Charles Bronson ‘hard to believe’ parole board didn’t see his Channel 4 documentary

Sketch by court painter Elizabeth Cooke Charles Bronson, emerging via video link from HMP Woodhill, during his public parole hearing.

Sketch by court painter Elizabeth Cooke Charles Bronson, emerging via video link from HMP Woodhill, during his public parole hearing.

Charles Bronson said he “hard to believe” that his parole board did not see his documentary.

Bronson, one of the UK’s most notorious prisoners who has spent much of the past 48 years behind bars, testified on Monday at the first of a three-day parole hearing.
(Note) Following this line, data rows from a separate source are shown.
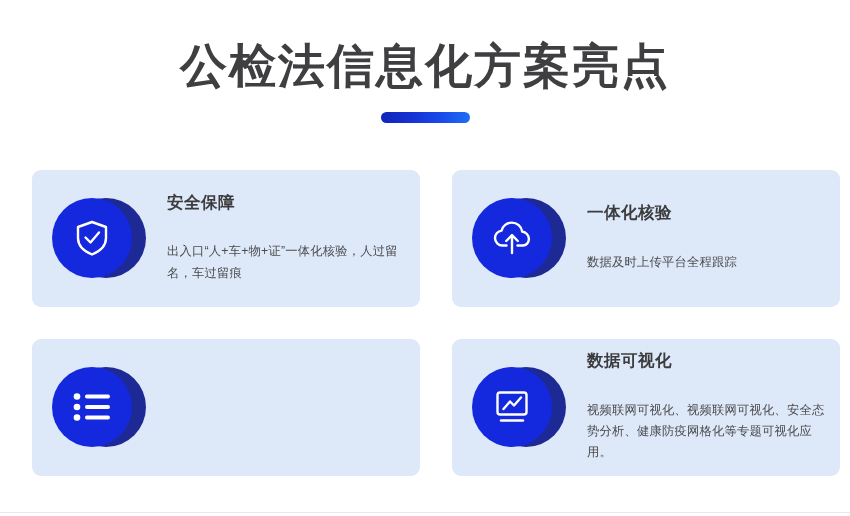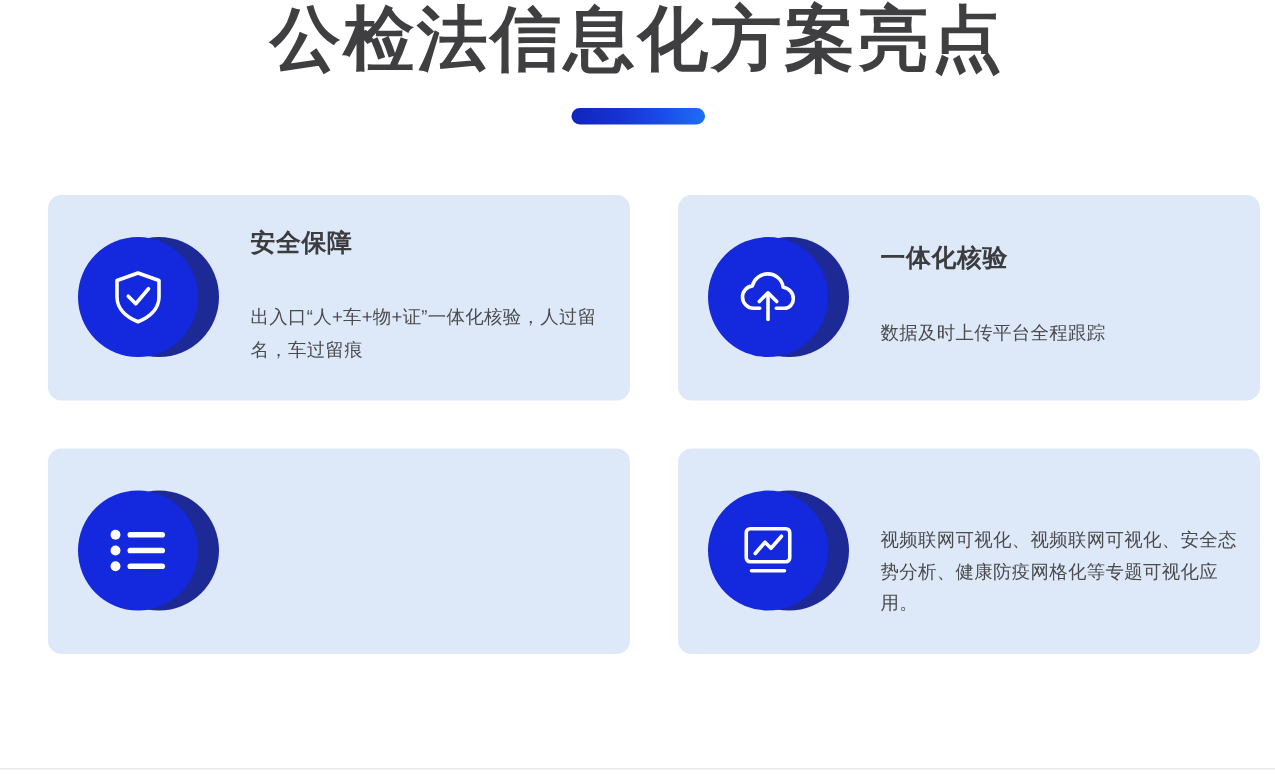--- a/index.html
+++ b/index.html
@@ -18,6 +18,7 @@
 
   
   .header {
+    padding-top: 40px;
     text-align: center;
   }
 

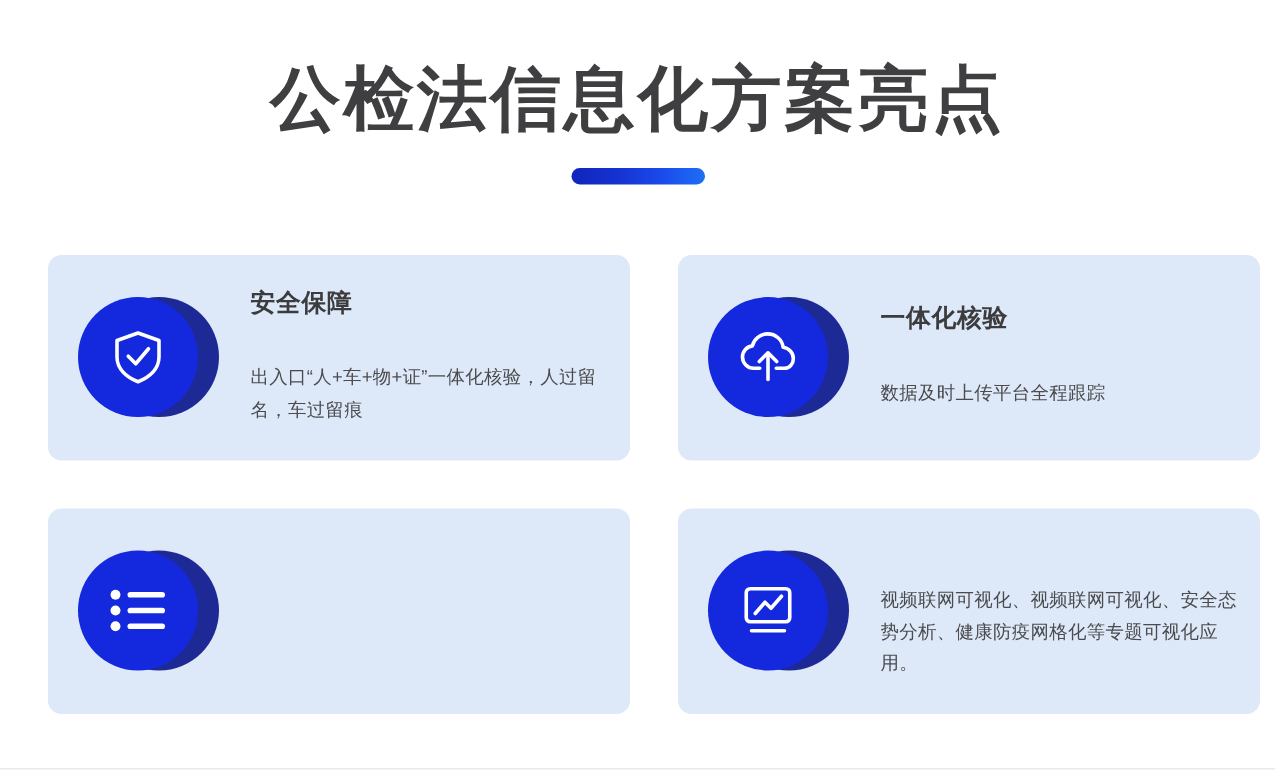--- a/index.html
+++ b/index.html
@@ -219,6 +219,7 @@
       </div>
     </div>
     <div class="card-text">
+      <div class="card-heading">数据可视化</div>
       <div class="card-body">视频联网可视化、视频联网可视化、安全态势分析、健康防疫网格化等专题可视化应用。</div>
     </div>
   </div>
The parole headline is the second in British history to be made public and public. Bronson will only be considered for release if the parole board determines that he now poses a low risk to society.

At the start of Monday’s hearing, the chairman of the commission said that while the group “knew” about the recent Channel 4 documentary Bronson: Fit for Release?, they had not seen it.

Wearing his trademark dark glasses and black suit, Bronson shouted from the other side of the table to the chairman, “I find this hard to believe!”

Bronson was secretly filmed for the documentary, taught to express remorse for his crimes, and testifying on Monday, he said: “I had 11 hostages, I’m not proud of it, but I’m not ashamed of it. “May be. Would I do it again, definitely not?”

The group heard that Bronson had two confrontations with prison staff back in December last year, although he claims he is now “anti-violent.”

In one incident last November, an inmate now named Charles Salvador praised a prison nurse for her blouse and touched her shirt, asking if it was silk.

Bronson told the warden to “fuck off”

The staff member said it made her feel uncomfortable and told her to “fuck off,” Bronson’s prison warden said at the hearing.

The following month, on December 9, Bronson told the warden to “fuck off.”

Bronson is currently rated as a medium risk to staff and inmates, but is still a Category A prisoner held at the Strict Supervision Center (CSC) at Woodhill Prison near Milton Keynes.

The commission learned that he remains in solitary confinement for 23 hours a day due to a lack of staff in the prison.

Bronson was first jailed in 1974 for armed robbery, but a string of violent crimes while in custody saw him spend much of the last decade behind bars.

In 2000, he was sentenced to a discretionary life sentence for taking Phil Daniel, a prison art teacher, hostage with a makeshift spear during a two-day siege.

Dominic Raab, the Attorney General, opposes his parole and will argue that Bronson poses a high risk of serious harm to society.